- TO DO
Below are some records. Retype exactly the lines from the one containing "background: #86efac ->" through the one containing "color: #1d4ed8 ->", both included, skipping every picture.

- PROVIDED MATERIAL

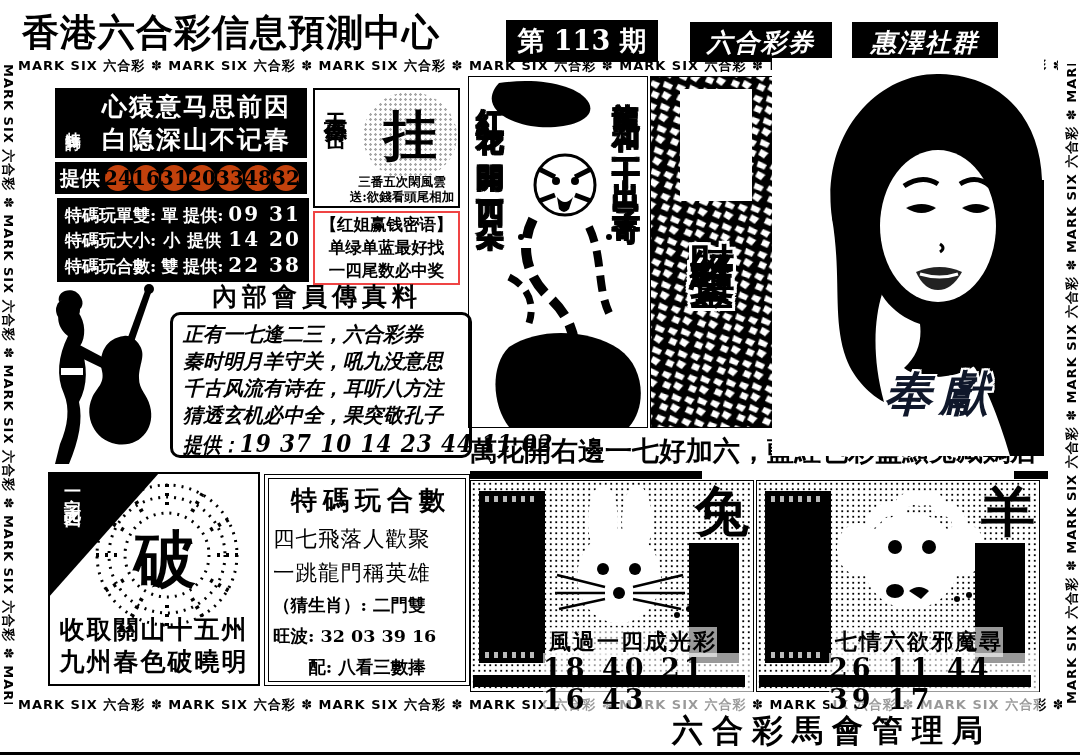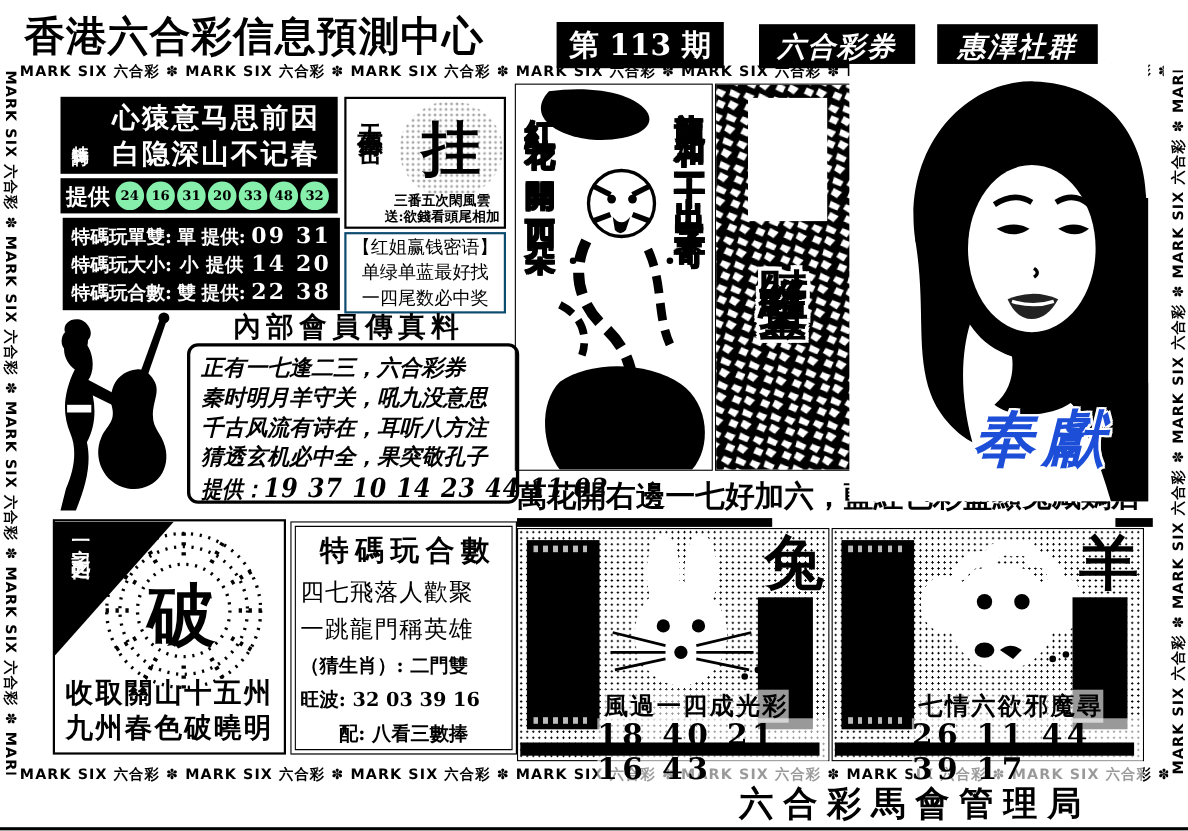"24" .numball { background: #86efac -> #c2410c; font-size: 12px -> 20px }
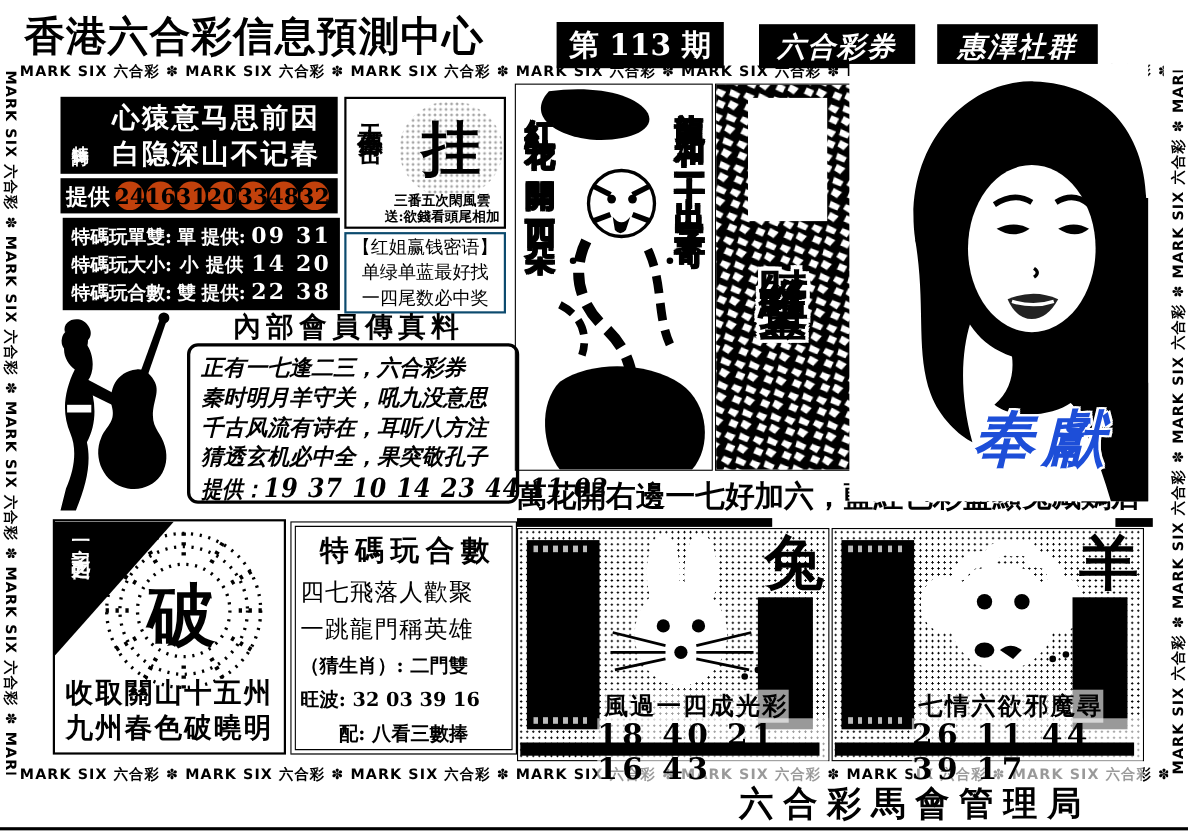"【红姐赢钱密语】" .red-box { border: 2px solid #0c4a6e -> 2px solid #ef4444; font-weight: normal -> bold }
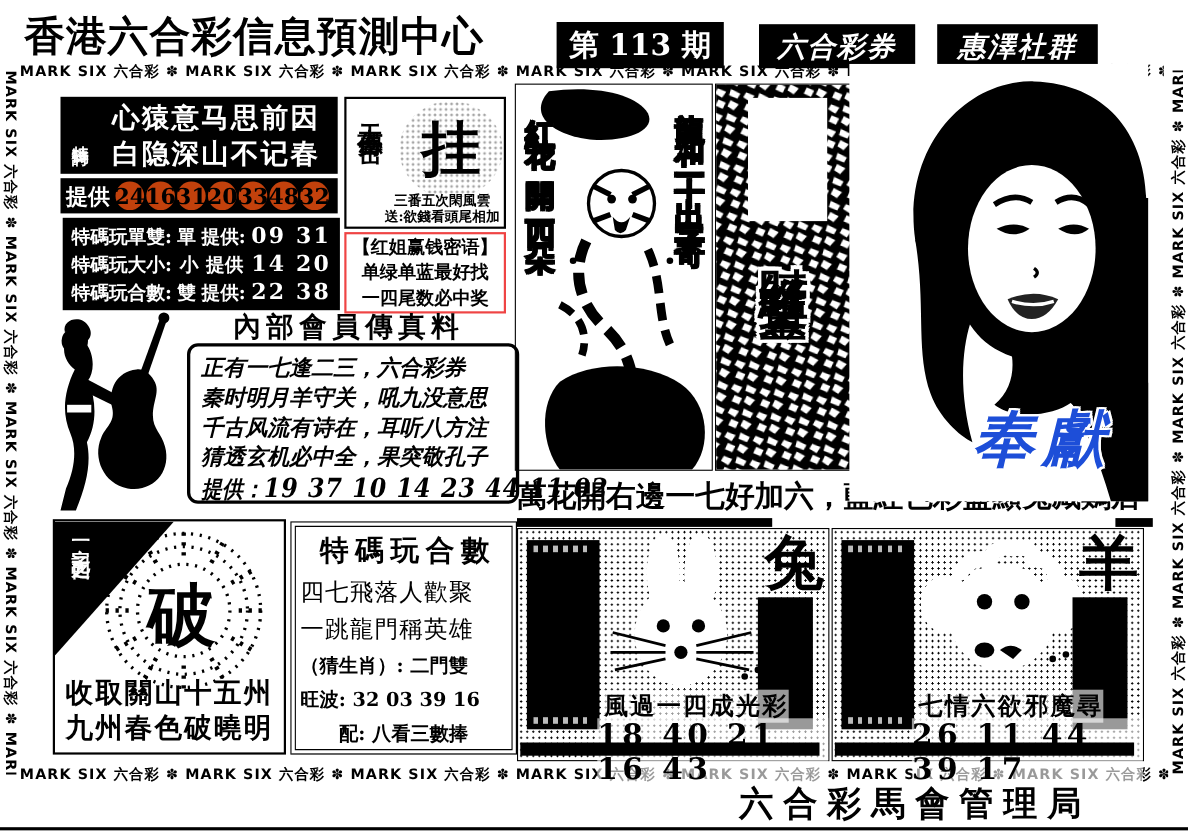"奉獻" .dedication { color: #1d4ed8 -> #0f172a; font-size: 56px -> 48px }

==

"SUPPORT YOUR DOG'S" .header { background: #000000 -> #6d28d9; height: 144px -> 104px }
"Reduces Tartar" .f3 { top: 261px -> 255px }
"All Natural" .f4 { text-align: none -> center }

- TASK RESPONSE
"24" .numball { background: #86efac -> #c2410c; font-size: 12px -> 20px }
"【红姐赢钱密语】" .red-box { border: 2px solid #0c4a6e -> 2px solid #ef4444; font-weight: normal -> bold }
"奉獻" .dedication { color: #1d4ed8 -> #0f172a; font-size: 56px -> 48px }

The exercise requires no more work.